▶ **Task brief**: Your output should be one number, which is how many lines in the material contain "ลโรงเร".

*** Provided data ***

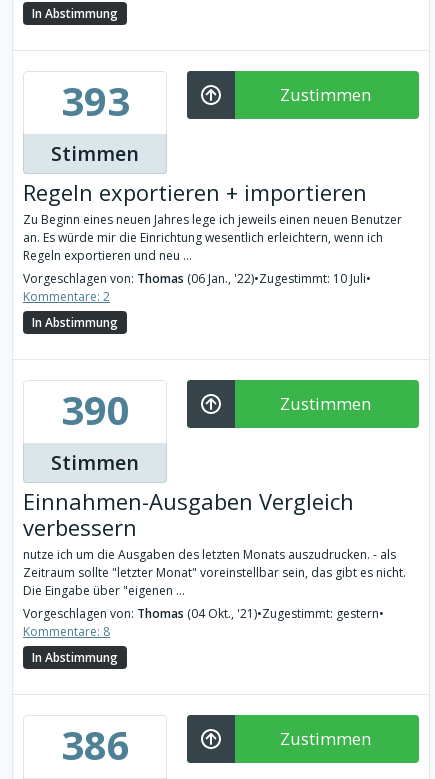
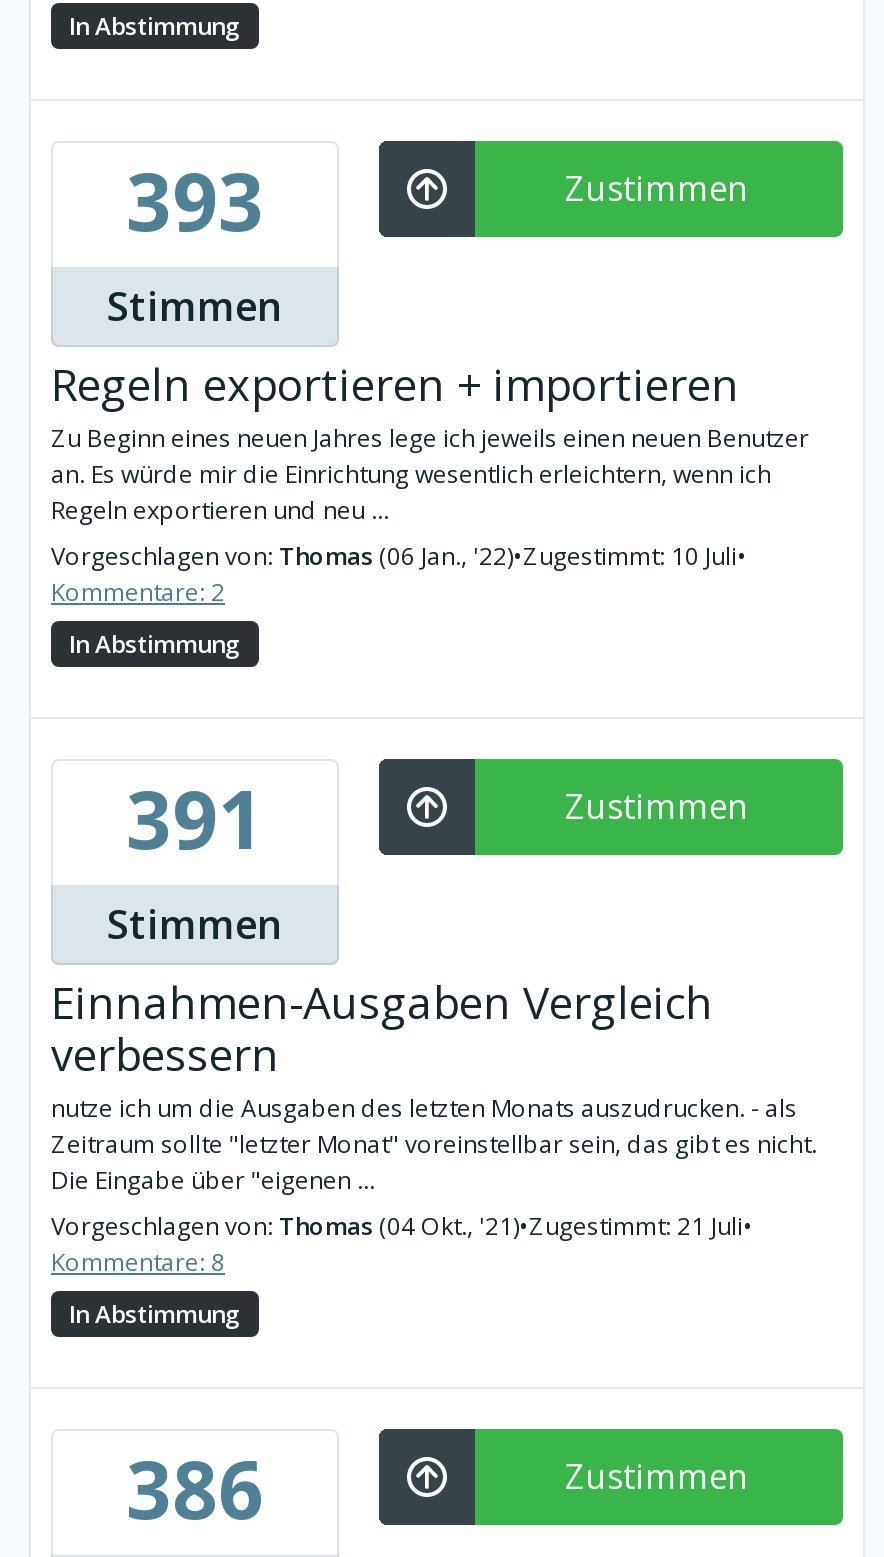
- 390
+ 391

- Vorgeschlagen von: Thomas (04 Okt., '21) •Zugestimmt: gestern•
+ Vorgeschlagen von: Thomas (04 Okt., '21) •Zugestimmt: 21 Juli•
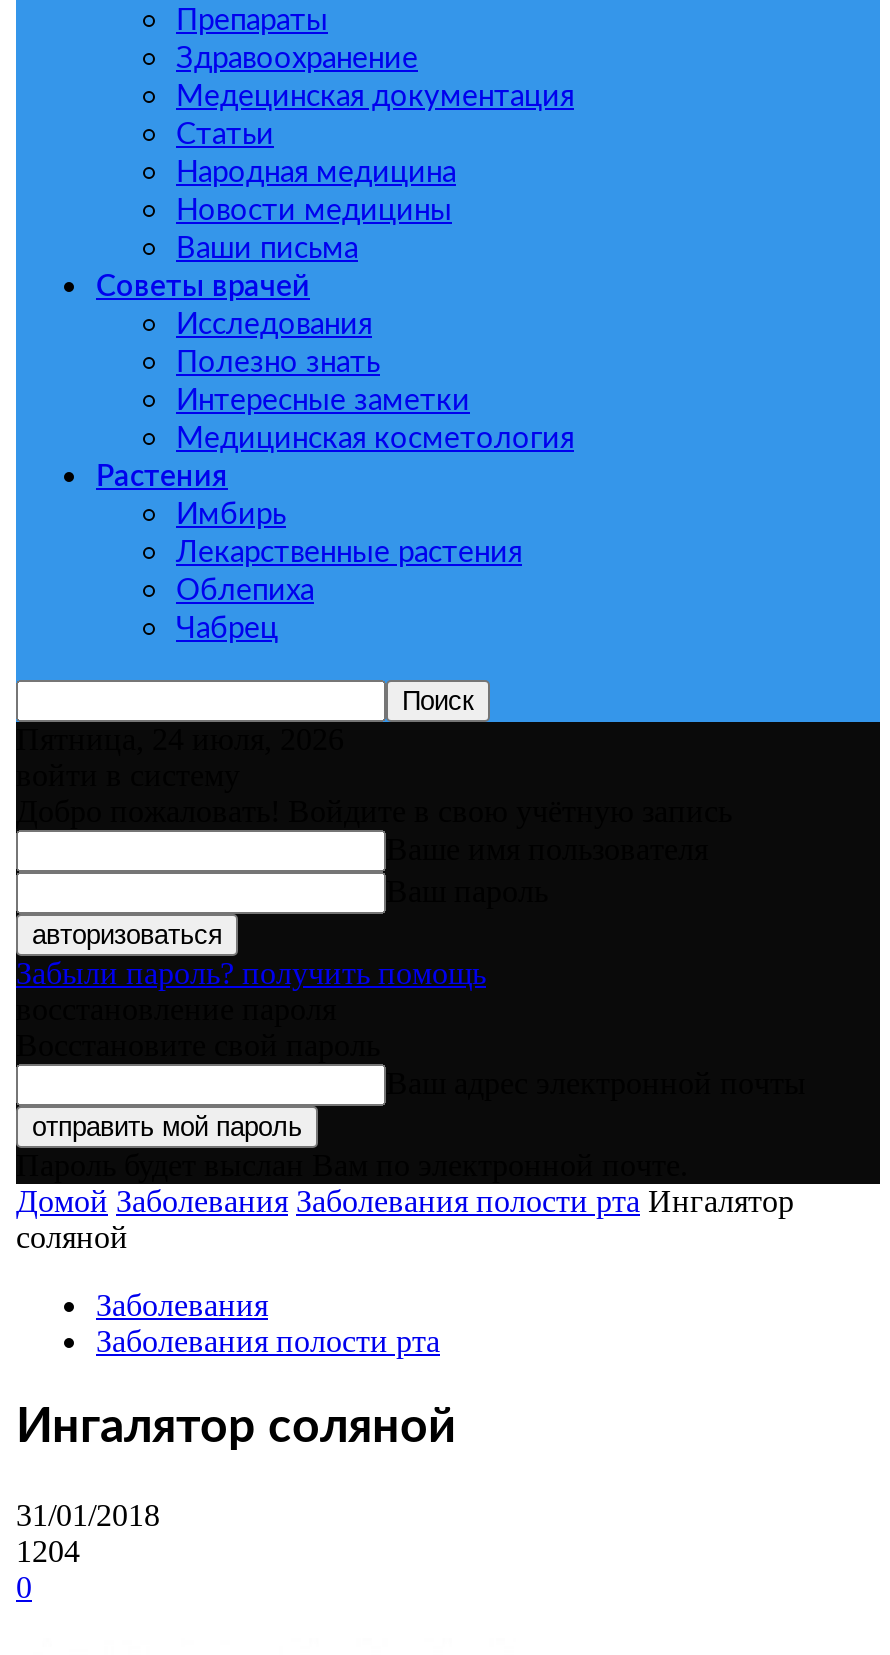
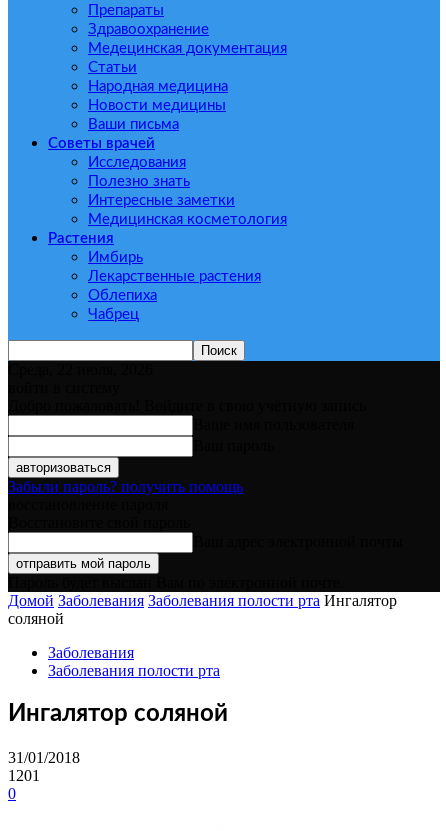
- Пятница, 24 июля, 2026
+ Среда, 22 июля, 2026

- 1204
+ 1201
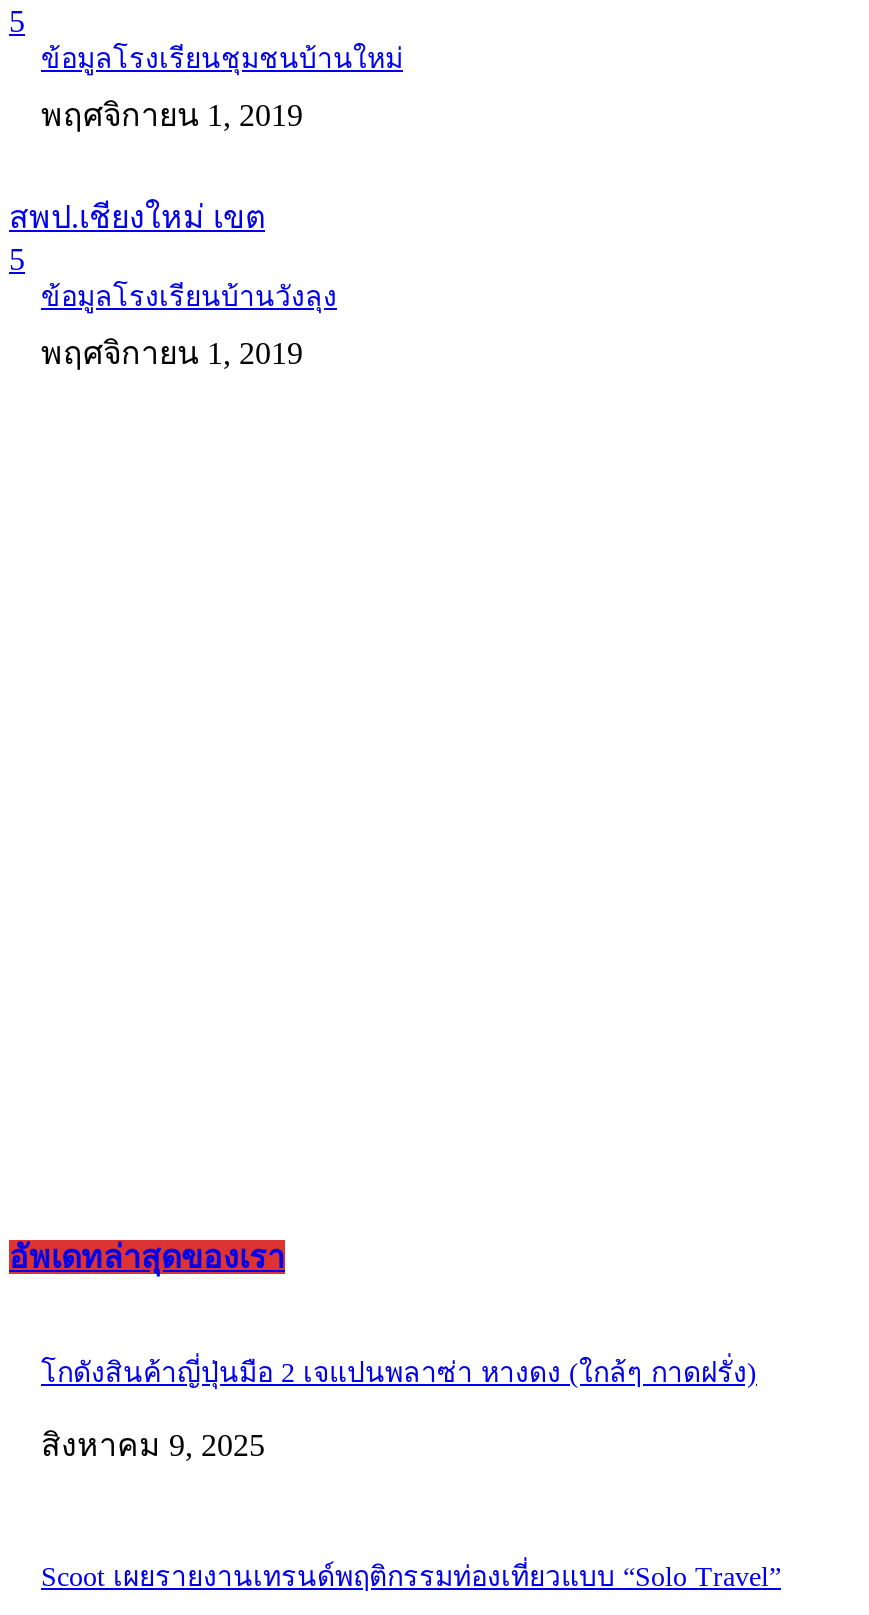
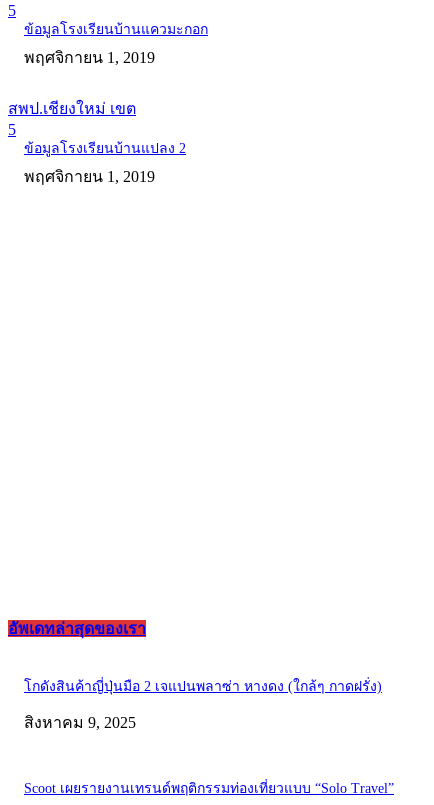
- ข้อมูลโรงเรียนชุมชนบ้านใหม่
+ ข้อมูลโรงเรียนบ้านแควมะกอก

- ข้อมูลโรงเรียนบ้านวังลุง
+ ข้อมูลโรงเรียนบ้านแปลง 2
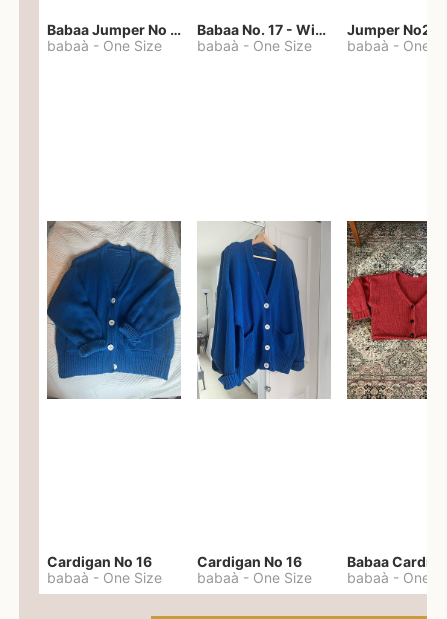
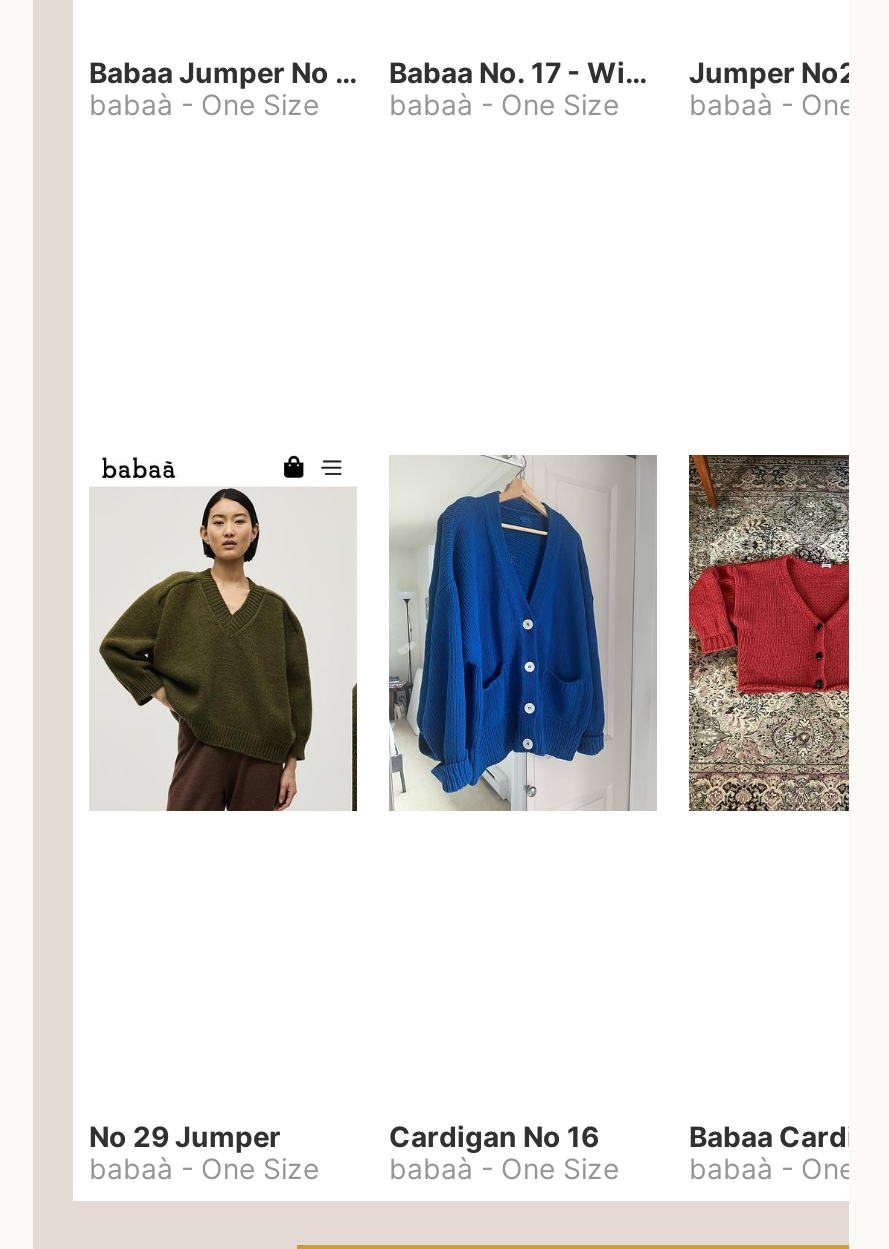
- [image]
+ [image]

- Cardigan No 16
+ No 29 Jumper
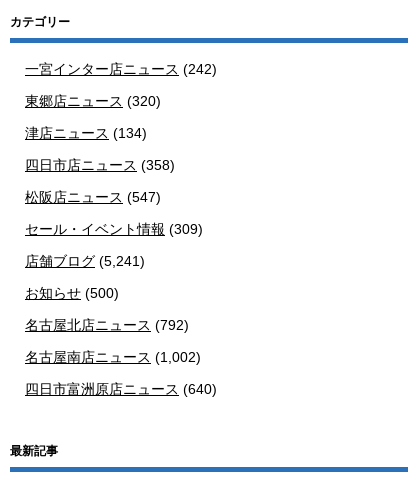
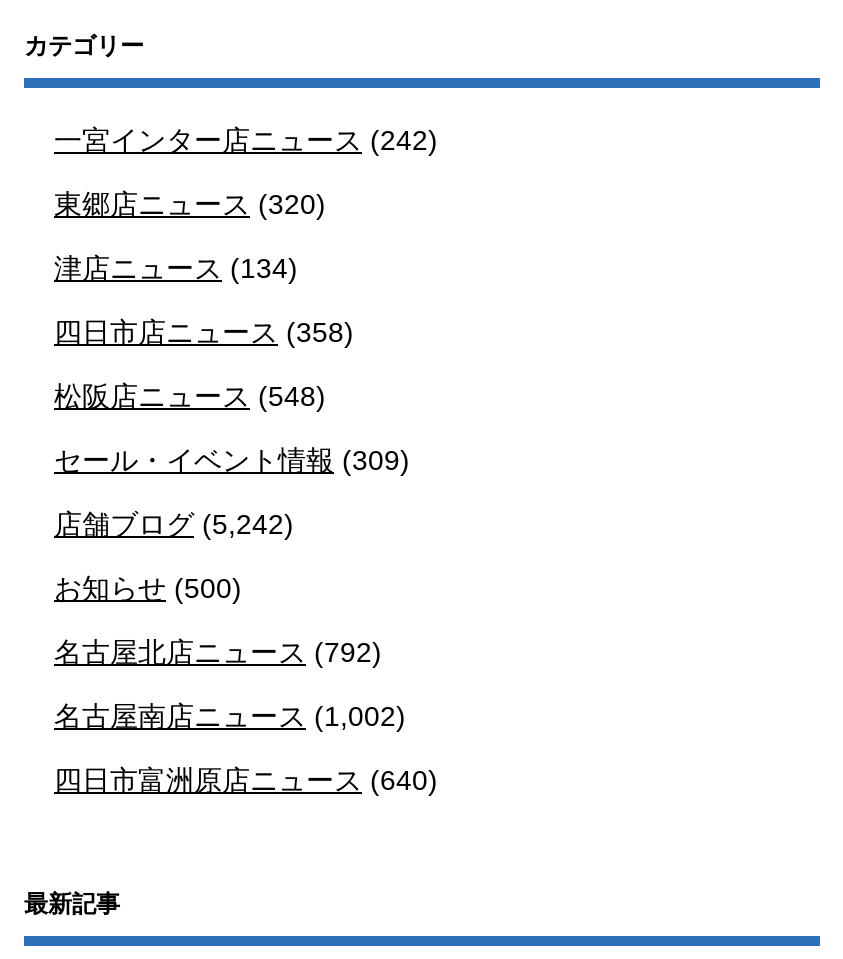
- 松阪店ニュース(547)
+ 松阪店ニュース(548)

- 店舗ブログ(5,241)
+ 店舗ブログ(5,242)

***

▶ **Expected answer**: 4